• TASK ITEM
Everything from the first line of the data through the line with "Total | DY: 0.3214 -> 0.2855" is to be echoed exactly, minus the pictures.

• SUPPLIED RECORDS
== == ==
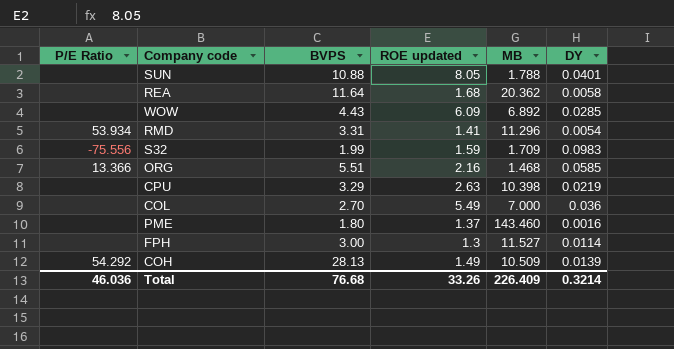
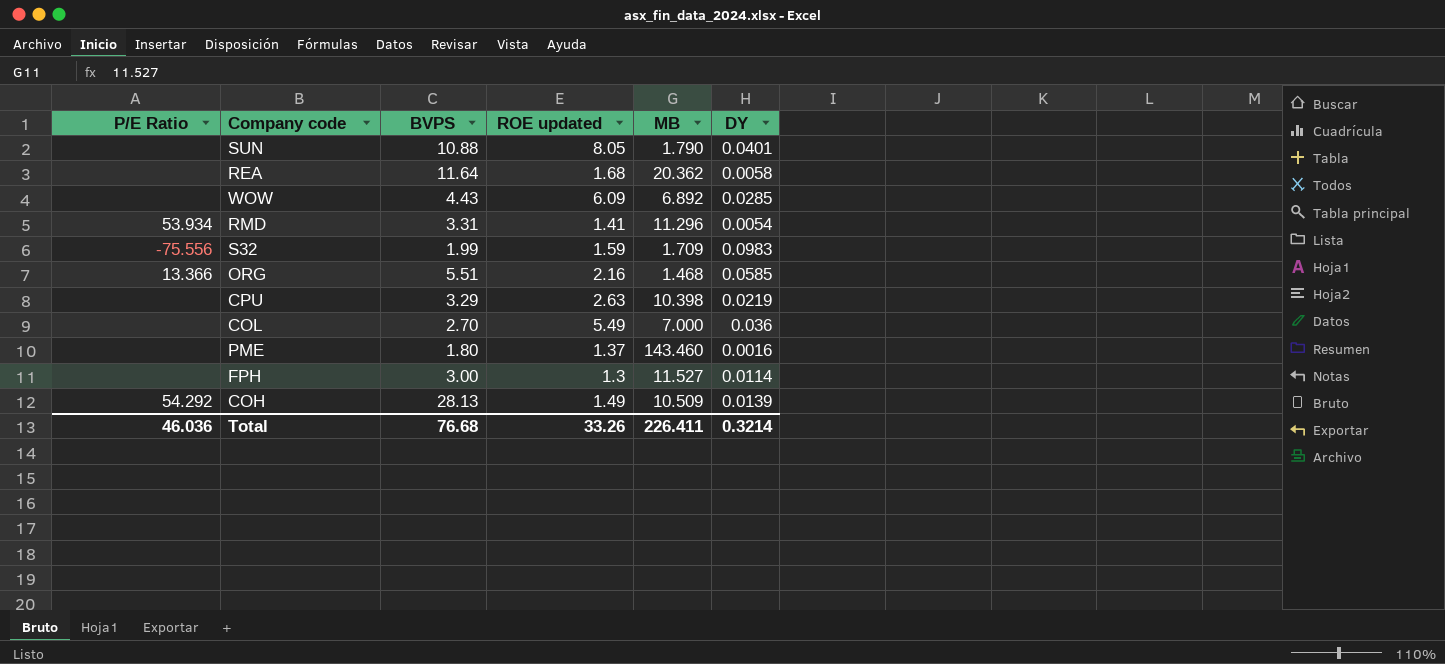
SUN | MB: 1.788 -> 1.790
Total | MB: 226.409 -> 226.411

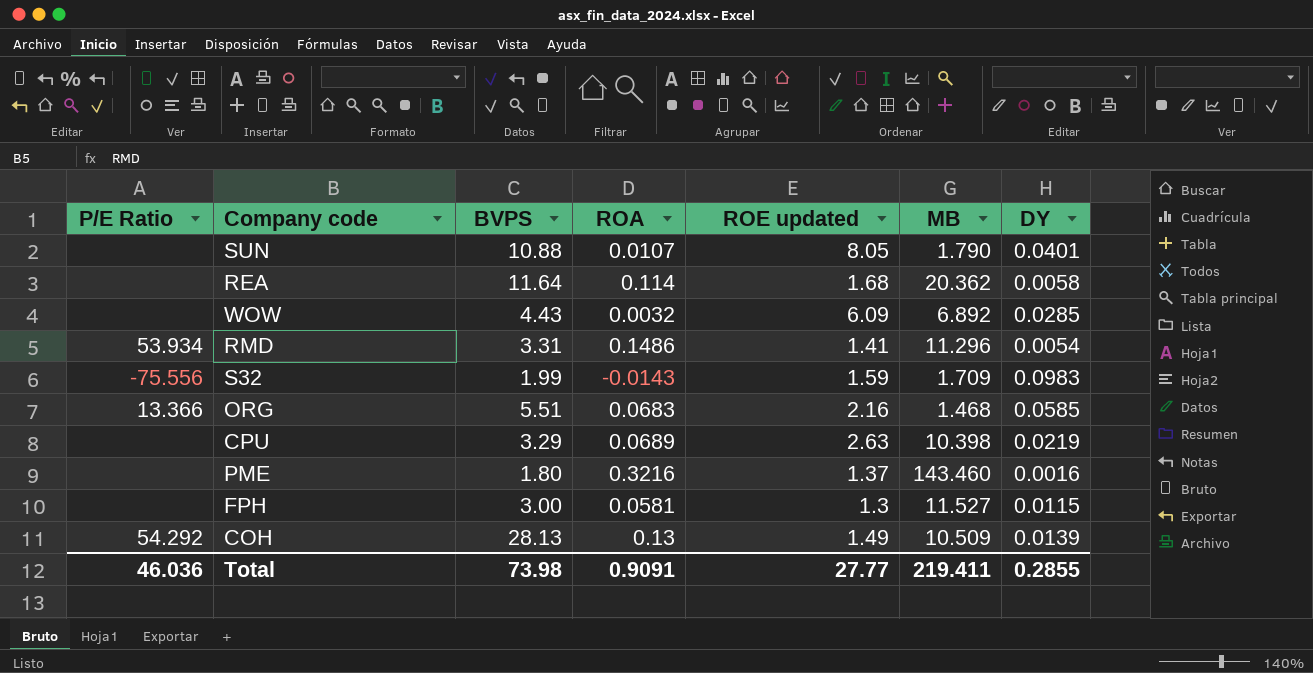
column ROA | position: none -> 4
row COL: none | 2.70 | 5.49 | 7.000 | 0.036 -> none
FPH | DY: 0.0114 -> 0.0115
Total | BVPS: 76.68 -> 73.98
Total | ROE updated: 33.26 -> 27.77
Total | MB: 226.411 -> 219.411
Total | DY: 0.3214 -> 0.2855

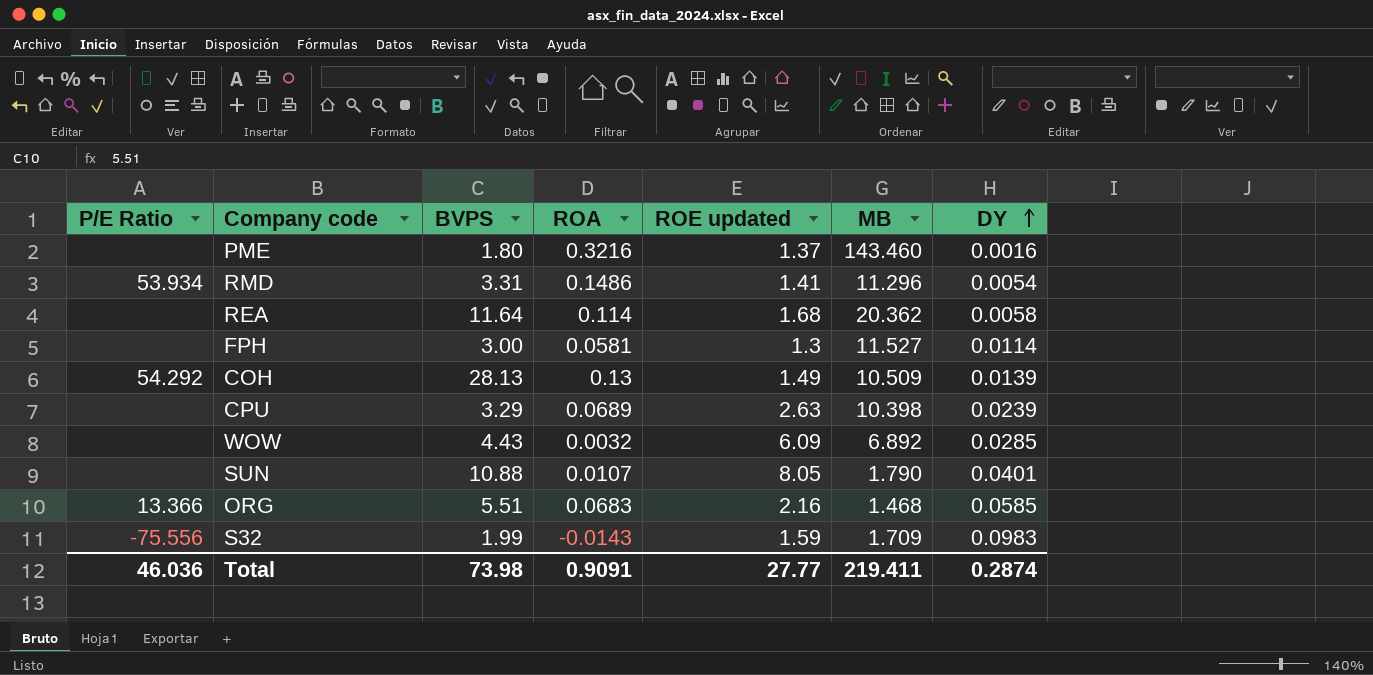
row order: none -> DY ascending
FPH | DY: 0.0115 -> 0.0114
CPU | DY: 0.0219 -> 0.0239
Total | DY: 0.2855 -> 0.2874

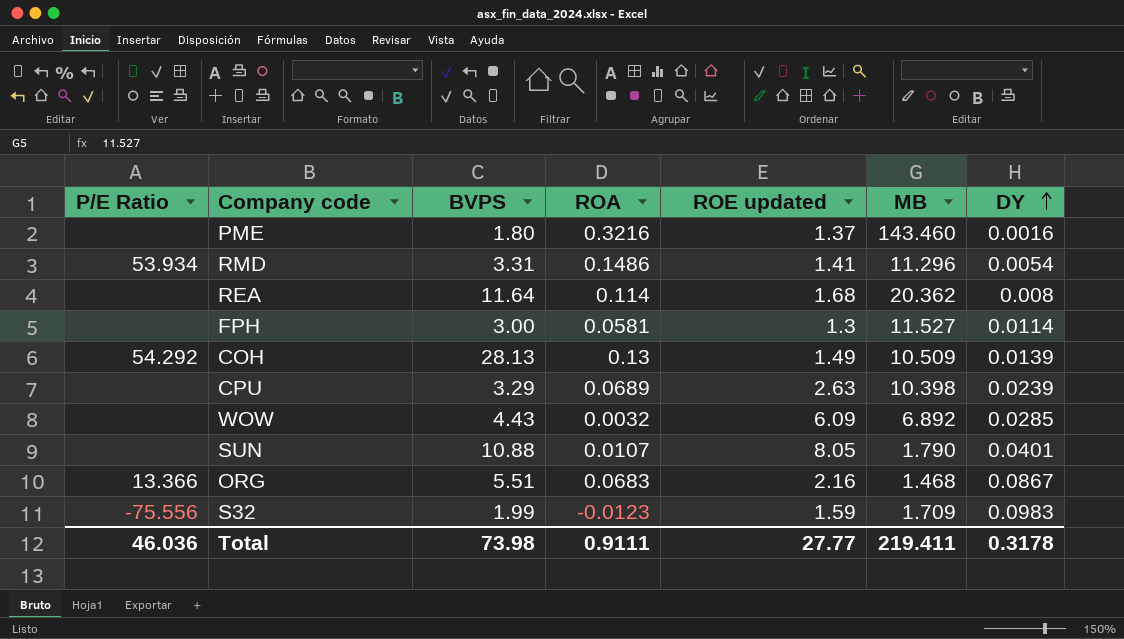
REA | DY: 0.0058 -> 0.008
ORG | DY: 0.0585 -> 0.0867
S32 | ROA: -0.0143 -> -0.0123
Total | ROA: 0.9091 -> 0.9111
Total | DY: 0.2874 -> 0.3178

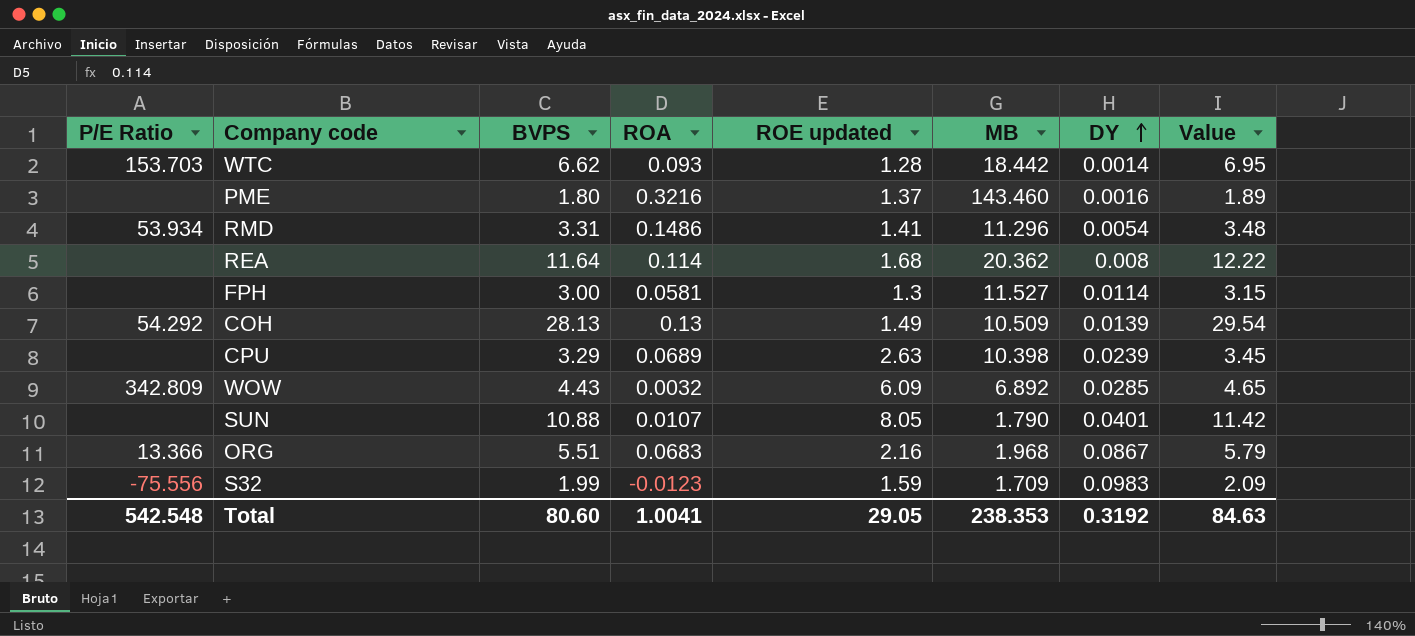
column Value | formula: none -> [BVPS] * 1.05
row WTC: none -> 153.703 | 6.62 | 0.093 | 1.28 | 18.442 | 0.0014 | 6.95
WOW | P/E Ratio: none -> 342.809
ORG | MB: 1.468 -> 1.968
Total | P/E Ratio: 46.036 -> 542.548
Total | BVPS: 73.98 -> 80.60
Total | ROA: 0.9111 -> 1.0041
Total | ROE updated: 27.77 -> 29.05
Total | MB: 219.411 -> 238.353
Total | DY: 0.3178 -> 0.3192

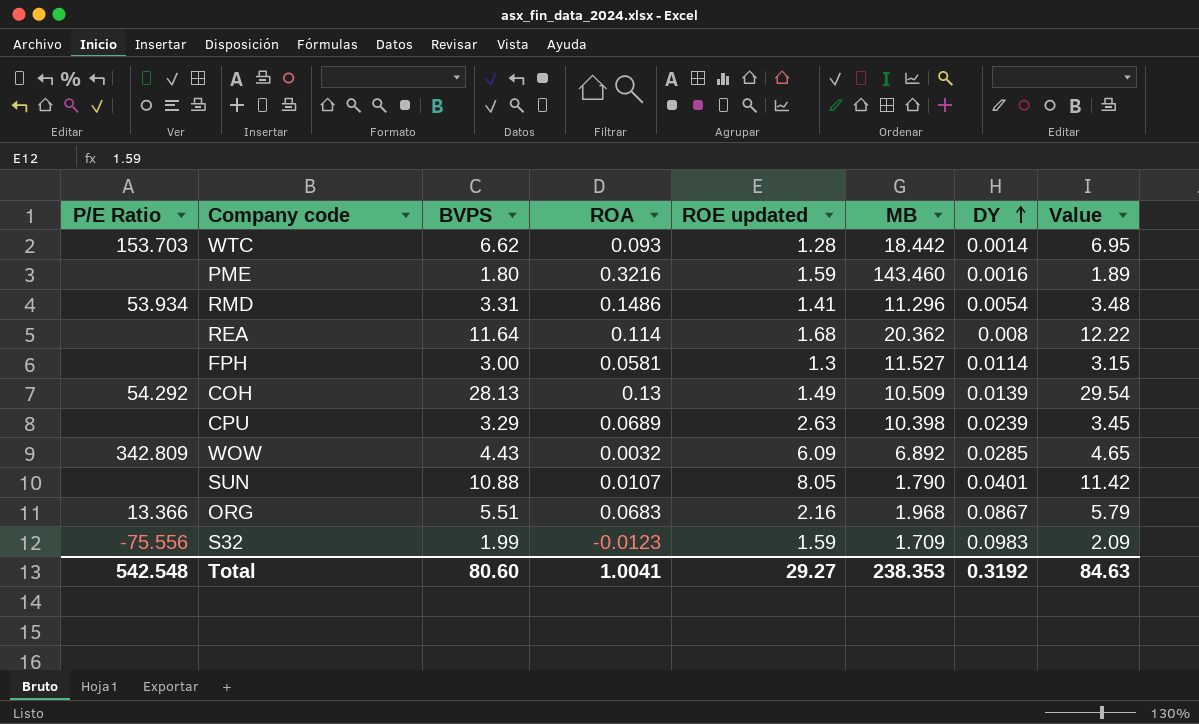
PME | ROE updated: 1.37 -> 1.59
Total | ROE updated: 29.05 -> 29.27

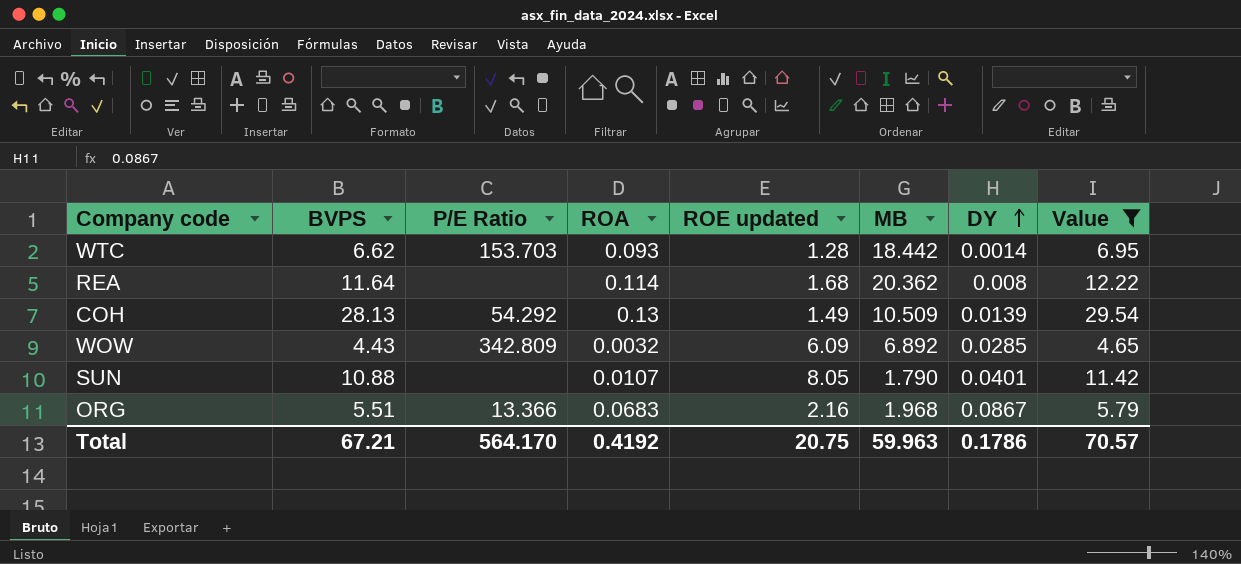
filter: none -> Value >= 4.65
column P/E Ratio | position: 1 -> 3
Total | BVPS: 80.60 -> 67.21
Total | P/E Ratio: 542.548 -> 564.170
Total | ROA: 1.0041 -> 0.4192
Total | ROE updated: 29.27 -> 20.75
Total | MB: 238.353 -> 59.963
Total | DY: 0.3192 -> 0.1786
Total | Value: 84.63 -> 70.57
== == ==
• COMPLETED EXERCISE
SUN | MB: 1.788 -> 1.790
Total | MB: 226.409 -> 226.411

column ROA | position: none -> 4
row COL: none | 2.70 | 5.49 | 7.000 | 0.036 -> none
FPH | DY: 0.0114 -> 0.0115
Total | BVPS: 76.68 -> 73.98
Total | ROE updated: 33.26 -> 27.77
Total | MB: 226.411 -> 219.411
Total | DY: 0.3214 -> 0.2855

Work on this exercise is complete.